Меня выбрасывает в открытый космос, а в космосе мой крик никто не услышит. Никто не придет на помощь. Это настолько пугает, что мне приходится заставить себя потянуться к телесности, подобно атомам антивещества, влекомым к Земле.

– Тяну! – доносится знакомый голос, а за ним раздается сильный кашель. – Уиджи! Дыши. Давай… Не засыпай! Иначе я тебе искусственное дыхание сделаю, и меня тоже вырвет!

– Только попробуй, – хрипит Уиджи. – Я тебе ногу сломаю, придурок.

– Сколько пальцев показываю?

Уиджи сипло отвечает:

– Пошел ты!

– Только с тобой, – узнаю я смех Ромео, и мое сознание постепенно проясняется.

Когда я открываю глаза, небо приобретает сине-лиловые оттенки, а тучи растекаются над Гровроузом, будто разлитые рыжим Дрю краски на моем итоговом проекте под громким названием «Научное обоснование невозможности существования Вселенной игр Mass Effect».
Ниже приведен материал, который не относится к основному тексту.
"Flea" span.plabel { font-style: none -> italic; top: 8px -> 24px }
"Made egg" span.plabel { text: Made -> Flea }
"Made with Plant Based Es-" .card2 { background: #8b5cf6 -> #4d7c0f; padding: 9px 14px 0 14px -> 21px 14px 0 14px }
Мне пришлось переделывать испорченную работу за ночь. Я прочел доклад перед всем классом, гордый своим исследованием. После этого Кензи не разговаривал со мной неделю. Это его любимая игра, и, будучи предвзятым, с моими логичными доводами он в корне не согласился. Свои аргументы привести не смог, и я обозвал его твердолобым, хотя к подобному оскорблению и относился со скепсисом, ведь лоб твердый у всех…

Люди, как я изучил методом наблюдения, часто поддаются эмоциям в ущерб логике. Папа называл это «упрямством», и именно я, с его точки зрения, был упертым с детства. Мы долго спорили. Поскольку представленные им аргументы не соответствовали моей парадигме, я с ним в корне не согласился. Он улыбнулся и вечером пересказал наш спор за ужином. Оливки были невкусные, поэтому я выковыривал их из салата. Мама смеялась. Когда тот же салат поставили передо мной на следующий день, пришлось сразу отодвинуть тарелку подальше. Лишь бы родители снова надо мной не смеялись.